Wednesday, November 2, 2011

How to Nail Zombie Funds

(REUTERS) - Do you have zombie index funds within your portfolio?

Instead of eating up your brains, they devour your nest egg with high expenses and walking dead performance. They may be lurking within your 401(k)-type plan or individual retirement account.

I like index funds because they generally can track nearly any kind of asset class. As such, they are the white bread of investing and should cost about the same from fund to fund. The cheaper the better. Why pay Nieman-Marcus prices for the same thing you can get at Costco or Sam's Club for less?

You can vanquish these funds without overtly violent acts, but first you have to identify them. Unfortunately, mandated fee disclosure is still pending, so you have to take the initiative.

So how do you identify a zombie fund? First you need a reliable benchmark for comparison purposes. The easiest way is to look at the index that the fund is supposed to be tracking.

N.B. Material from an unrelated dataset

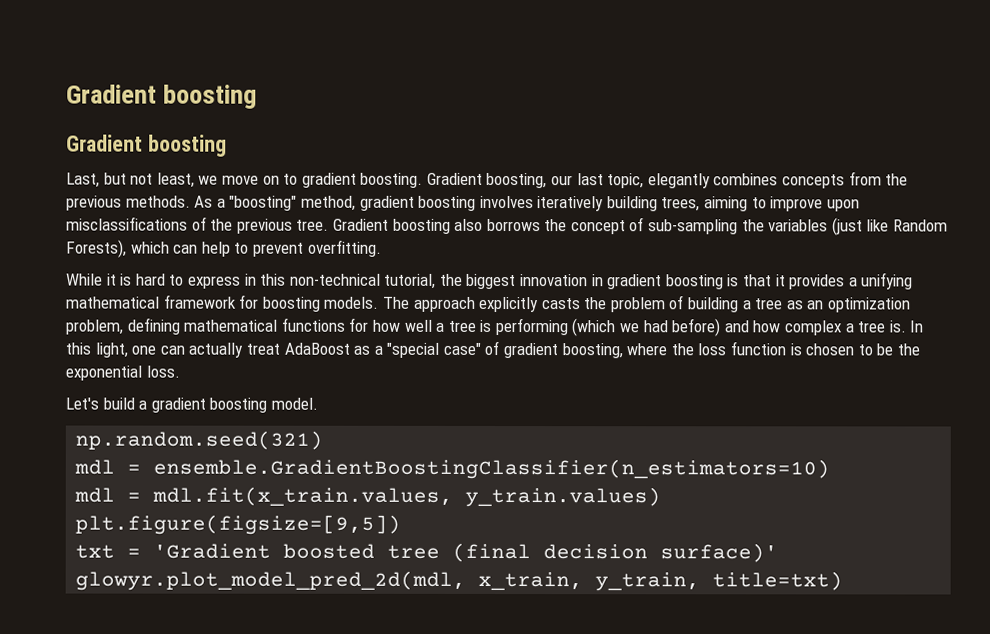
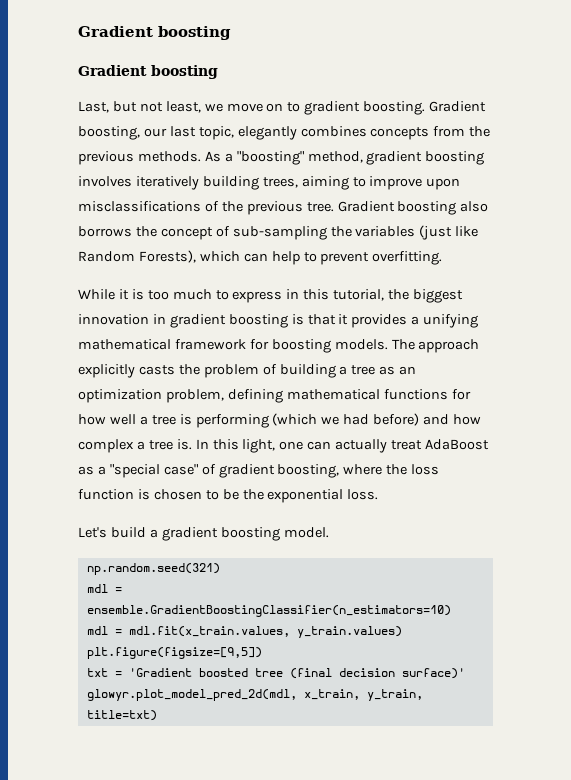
- While it is hard to express in this non-technical tutorial, the biggest innovation in gradient boosting is that it provides a unifying mathematical framework for boosting models.
+ While it is too much to express in this tutorial, the biggest innovation in gradient boosting is that it provides a unifying mathematical framework for boosting models.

A good proxy for the U.S. bond market, for example, is the Barclays Capital Aggregate Bond Index. It's a basket of listed bonds. If a fund tracks the index return within 0.20 percentage points or less, then that's pretty good and not expensive.

A low-cost bond index fund would look like the Fidelity Spartan Intermediate Term Bond Index investor class fund, with a 0.20 percent expense ratio. You'd need at least $10,000 to get into this fund, though.

You want to pay a manager more to get less return on bonds? The ING US Bond Index portfolio charges a hefty 0.95 percent annually, meaning it will lag the index by nearly a full percentage point every year.

What about garden-variety stock index funds? Suppose you were stuck in a fund like the Principal Large Cap S&P 500 Index fund (C Shares). The managers charge you 1.3 percent annually to hold a basket of the largest U.S. stocks. You could reap huge savings by replacing it with the Fidelity Spartan S&P 500 Index Advantage fund, with an expense ratio of 0.07 percent.

Here's where "less is more" refers to more than architecture. The Principal fund lagged the S&P index by roughly a percentage point over the past year through October 28.

The Fidelity index fund, in contrast, slightly beat the index over the same period. By lowering your expense ratio, you got back that percentage point you would've lost in the more expensive fund.

Over time, the numbers add up. Let's say you had $100,000 in the Principal fund earning 5 percent over 30 years. At the end of that period, you'd have lost more than $140,000 to fees and foregone earnings. The Fidelity fund would have only cost you about $9,000. So one decision can save you roughly $131,000. Run your own numbers on the free SEC Mutual Fund Expense Analyzer (see here). It will take about two minutes.

If you have a zombie fund in your portfolio, run away from it and consider offerings in the DFA, Fidelity, iShares, Schwab, TIAA-CREF or Vanguard groups.

Have a nest-egg eater in your 401(k)? Suggest alternatives to your employer or plan administrator. By law, they must provide the most prudent, low-cost choices. You can sue them if they've loaded your plan with zombies. Several employee groups have done so in recent years -- and won (see www.uselaws.com/news/3/108).